Riggs, his wife, Rachel, and their 21-month-old son, Rock, moved to Juneau from Texas in January.

“Life was super hectic,” Riggs said. He was on tour much of the time. And Rachel, a helicopter pilot in the Gulf of Mexico, worked two weeks on, two weeks off, he said.

They decided last Thanksgiving to make a big life change – to find a place to settle down so they could spend more time together as a family. But they didn’t want to be far from adventure. So they chose Alaska.

“First and foremost, we hired him because he is a great pilot,” said Alaska Seaplanes spokesperson Andy Kline. “On top of that, he’s an incredibly talented musician.”

Riggs toured full time for 13 or 14 years. He worked professionally in and out of Nashville as a songwriter. His 2016 album, “Breathless,” reached No. 12 on Billboard’s U.S. country music chart.

On his website, Riggs describes his music as “rock-infused sound with a chip on its sonic shoulder.”

With travel for concerts and shows came flying. The adventure-hungry musician got his pilot’s license about seven years ago. “Flying instantly became a huge part of my life,” he said.

It was an easy way to get around. “It was also sort of a gateway drug,” Riggs said. “I quickly discovered all the backcountry airstrips in Utah.”

Since then Riggs has divided his time between flying into the wilderness and rocking out. He said having an inReach satellite communication device has made balancing his two passions easier.

“My management and agent are constantly trying to track me down on some mountain or in some canyon,” Riggs said. “I remember coming out of a canyon and checking an inReach message saying, ‘You missed another radio interview.’”

In 2016, Riggs founded an outdoor company called Air & Opportunity Adventure Co., which offers canyoneering and camping trips in the Utah backcountry and sells clothing. A nonprofit branch of the company provides grants to people “seeking healing experiences through outdoor adventure,” according to its website.

Riggs said he always envisioned transitioning from full-time music to flying. “It’s just as exciting and just as rewarding.”

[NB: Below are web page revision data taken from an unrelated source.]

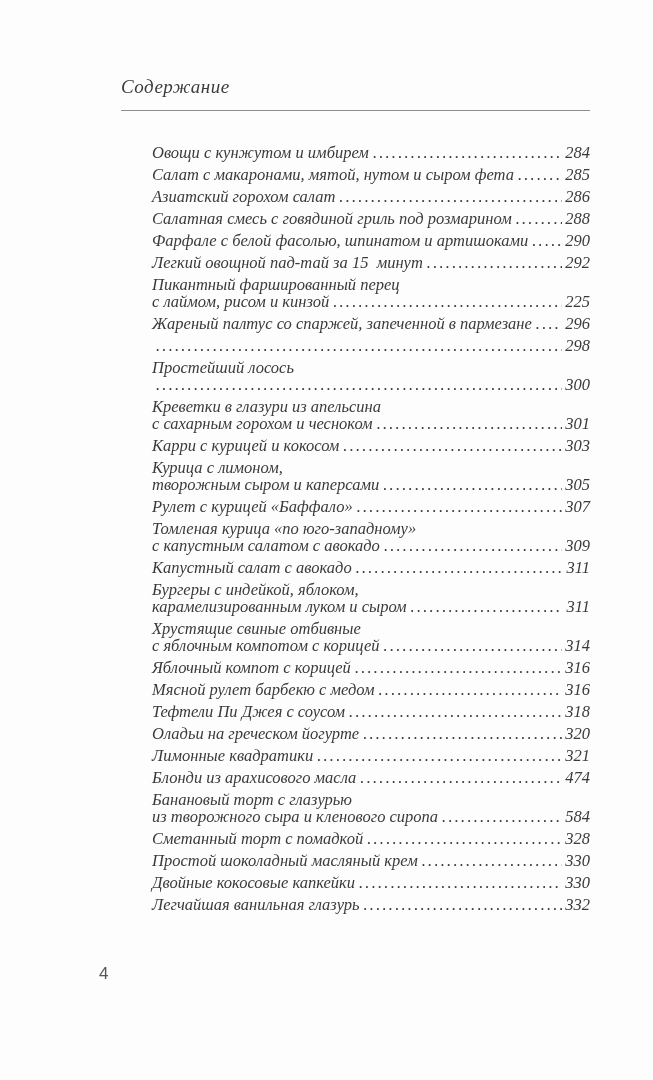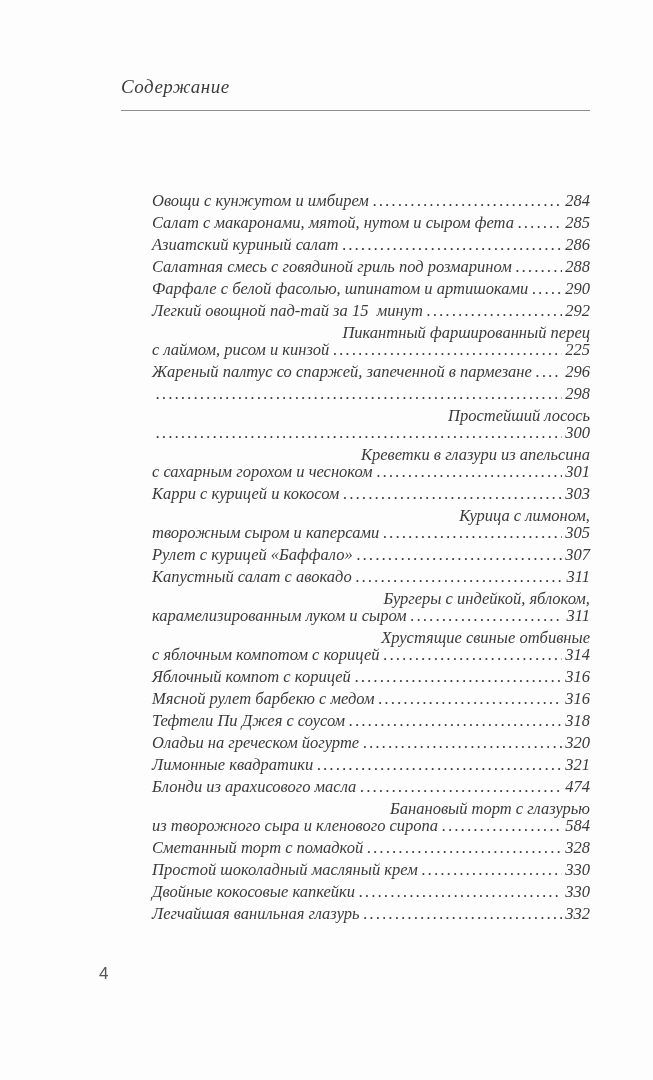--- a/index.html
+++ b/index.html
@@ -14,7 +14,6 @@
     background: #fdfdfd;
     overflow: hidden;
     font-family: "Liberation Serif", serif;
-    text-align: right;
   }
   .toc-header {
     position: absolute;

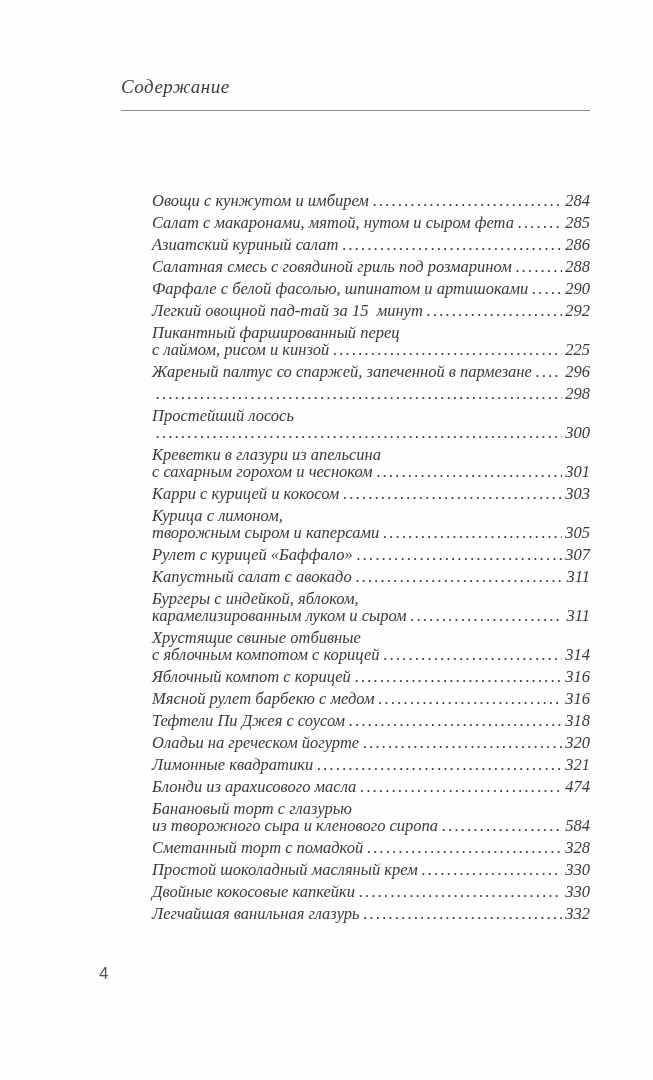--- a/index.html
+++ b/index.html
@@ -40,7 +40,6 @@
     color: #3a3a3a;
     font-style: italic;
     font-size: 16.5px;
-    margin-top: 48px;
   }
   .toc-entry {
     margin-bottom: 5px;

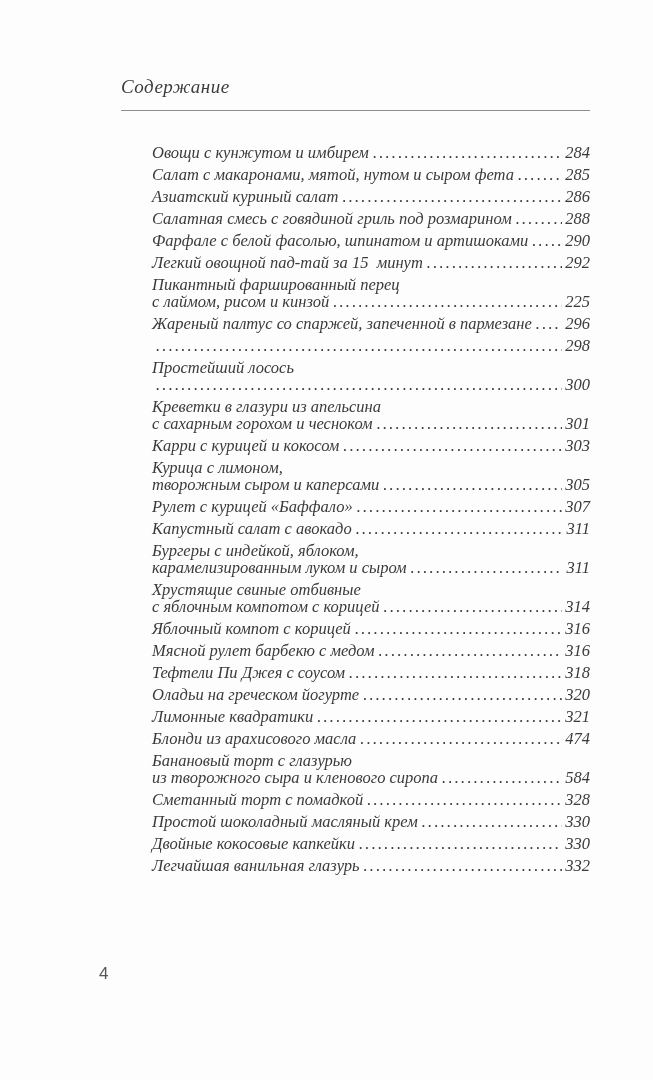--- a/index.html
+++ b/index.html
@@ -102,7 +102,7 @@
       </div>
       <div class="toc-entry">
         <div class="toc-line toc-line-last">
-          <span class="toc-text">Азиатский куриный салат</span>
+          <span class="toc-text">Азиатский горохом салат</span>
           <span class="leader"></span>
           <span class="page-num">286</span>
         </div>

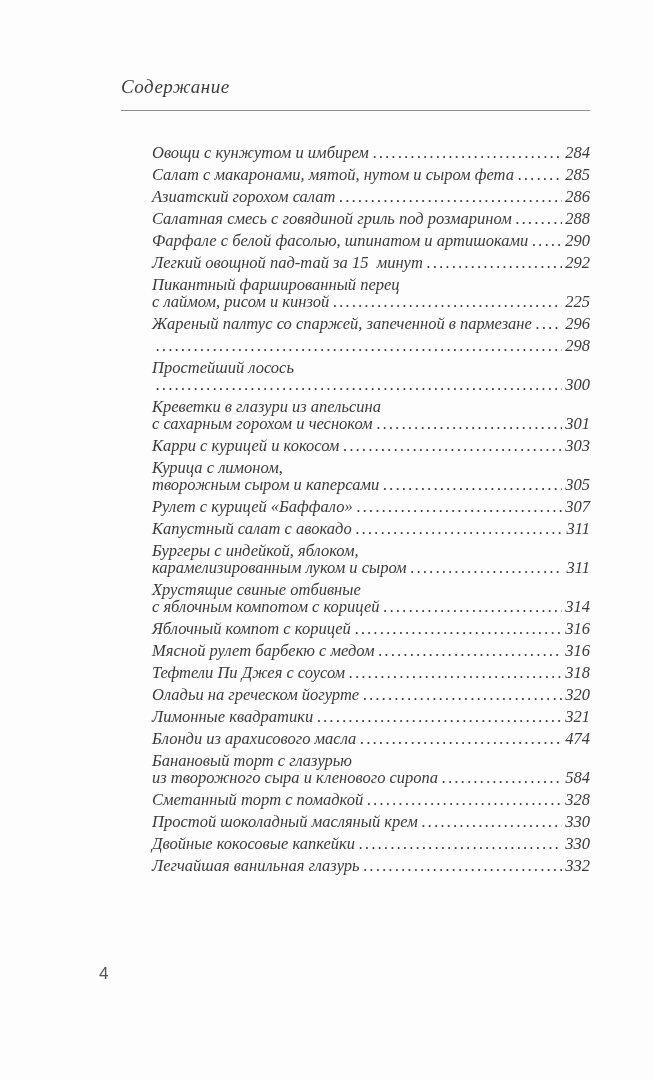--- a/index.html
+++ b/index.html
@@ -187,6 +187,14 @@
         </div>
       </div>
       <div class="toc-entry">
+        <div class="toc-line"><span class="toc-text">Томленая курица «по юго-западному»</span></div>
+        <div class="toc-line toc-line-last">
+          <span class="toc-text">с капустным салатом с авокадо</span>
+          <span class="leader"></span>
+          <span class="page-num">309</span>
+        </div>
+      </div>
+      <div class="toc-entry">
         <div class="toc-line toc-line-last">
           <span class="toc-text">Капустный салат с авокадо</span>
           <span class="leader"></span>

But the move to Alaska and the job with Seaplanes haven’t put a damper on Riggs’ music career. He has concerts scheduled in Utah, Colorado and Idaho. “Seaplanes have been awesome about planning and working with me,” he said.

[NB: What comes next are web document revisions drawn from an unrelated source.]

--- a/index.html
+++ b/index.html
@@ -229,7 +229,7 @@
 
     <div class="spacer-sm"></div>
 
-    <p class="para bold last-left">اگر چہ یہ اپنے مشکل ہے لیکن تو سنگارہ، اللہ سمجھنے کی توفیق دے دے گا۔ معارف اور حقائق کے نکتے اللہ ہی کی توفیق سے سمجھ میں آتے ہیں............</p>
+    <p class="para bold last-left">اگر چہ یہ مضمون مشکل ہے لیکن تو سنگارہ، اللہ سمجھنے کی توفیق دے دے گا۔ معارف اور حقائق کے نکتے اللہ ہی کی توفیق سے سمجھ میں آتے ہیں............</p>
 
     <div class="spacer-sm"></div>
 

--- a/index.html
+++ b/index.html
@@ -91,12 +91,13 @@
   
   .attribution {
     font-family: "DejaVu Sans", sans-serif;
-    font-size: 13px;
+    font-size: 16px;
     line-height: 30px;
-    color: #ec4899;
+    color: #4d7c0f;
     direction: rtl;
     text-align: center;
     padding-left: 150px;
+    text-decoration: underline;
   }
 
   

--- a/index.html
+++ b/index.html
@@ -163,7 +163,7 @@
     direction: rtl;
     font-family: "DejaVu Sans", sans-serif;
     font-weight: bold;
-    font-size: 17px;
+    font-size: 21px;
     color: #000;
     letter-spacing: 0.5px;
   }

Riggs is going on fewer tours now than he once did, but he said he feels more inspired than ever.

“For the first time in a while, now I don’t have to write –  I get to write whenever I want,” he said. “It poured gas on the fire for the creative side of me.”

Riggs regularly plays for audiences that number in the thousands. He said his biggest crowd was 15,000 people in France.

Although he has an affinity for floatplanes, Riggs flies both the de Havilland Beaver and Cessna Caravan for Seaplanes. As of last week, he had flown to most Southeast communities on the company’s map, except for Wrangell and Klawock.

Riggs doesn’t consider himself “wildly famous” and has been surprised that some passengers have recognized him.

Seaplanes received a request this spring from a Texas fan whose husband has pancreatic cancer and as a bucket list item dreamed of flying with Riggs.

“They were just huge Sam Riggs fans,” Kline said. “We had never done anything like that where someone had requested a specific pilot.”

In late May, Riggs took the couple in a Beaver to Turner Lake near Juneau, where he played music and showed them waterfalls.